I feel like they don’t know me and I have no one to talk to

…and…

I realized I’m not being the real me with anyone.

Do you know who you are yet? Its okay if you don’t but that is the starting point. Entering adulthood as you are now in means you don’t have to be what others previously in authority over you told you you had to be. However, it does mean you need to figure out who you are. If you don’t know who you are yet, then thats a separate topic that I’d be happy to give advice on if that is what you are seeking.

How the hell do I get out of this? I’m working on myself and feeling better, but whenever I think of letting someone in, the wall come up, with all of my problems written all over it.

…and…

I guess I should be honest and go slow? But how to be open without bothering someone? Cause I feel like they might go “oh I wouldn’t have let her get close had I know THIS”

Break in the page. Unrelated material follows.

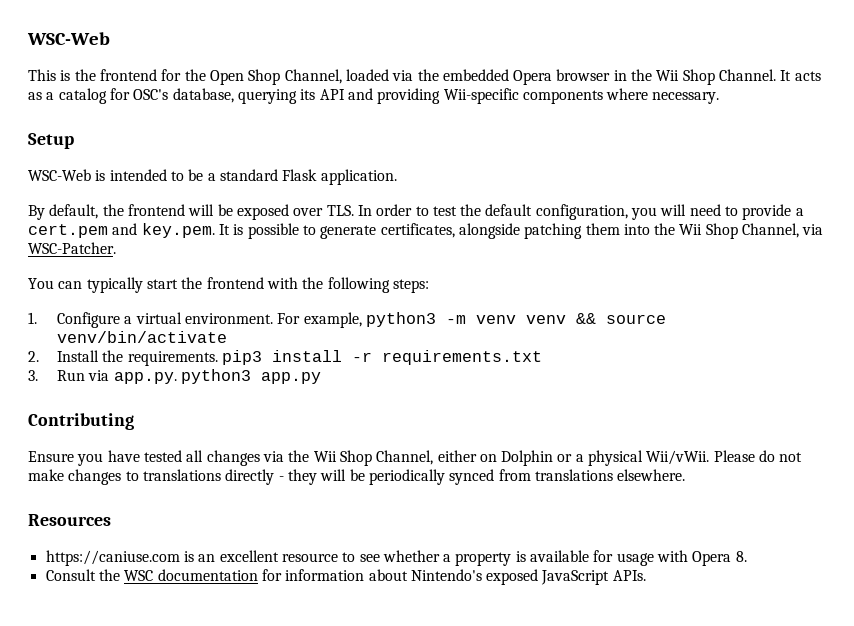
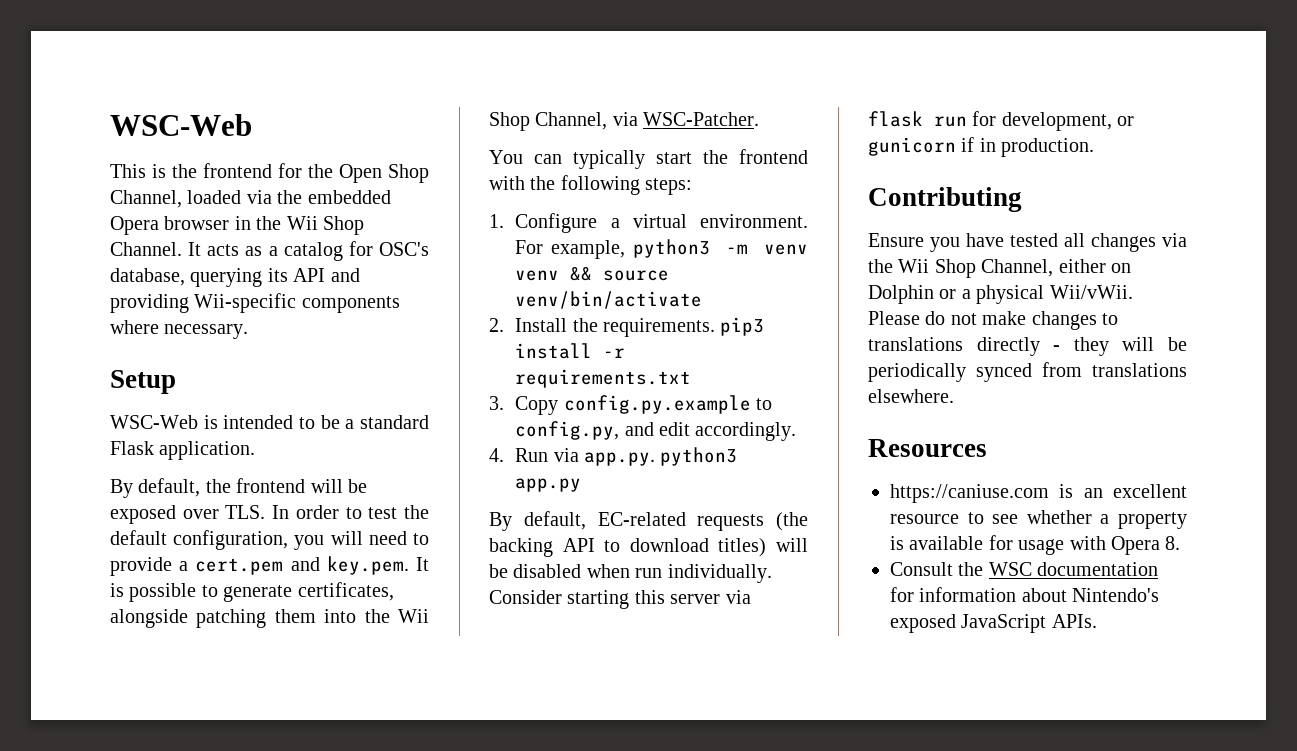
- 3. Run via app.py. python3 app.py
+ 3. Copy config.py.example to config.py, and edit accordingly.
+ 4. Run via app.py. python3 app.py
+ By default, EC-related requests (the backing API to download titles) will be disabled when run individually. Consider starting this server via flask run for development, or gunicorn if in production.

Employ empathy, and by that I don’t mean “make them feel better” but rather, imagine a copy of yourself in their place, your strengths and your weaknesses (this is part of knowing yourself) and empathize with the situation. That other person isn’t perfect and has their own baggage. Don’t imagine them without any cares or concerns simply because they handle themselves well. We’re all struggling with life. Recognize that. Instead of trying to open up to them with your problems, let them know you’d welcome to them open up to you in whatever capacity they’re comfortable with (which you have to accept could be none at all). Wouldn’t you like to receive the message from that other person that you could connect with them? Be that instead and be the one offering an opening.

Be the person you ideally want to be. Be the change you want to see around you.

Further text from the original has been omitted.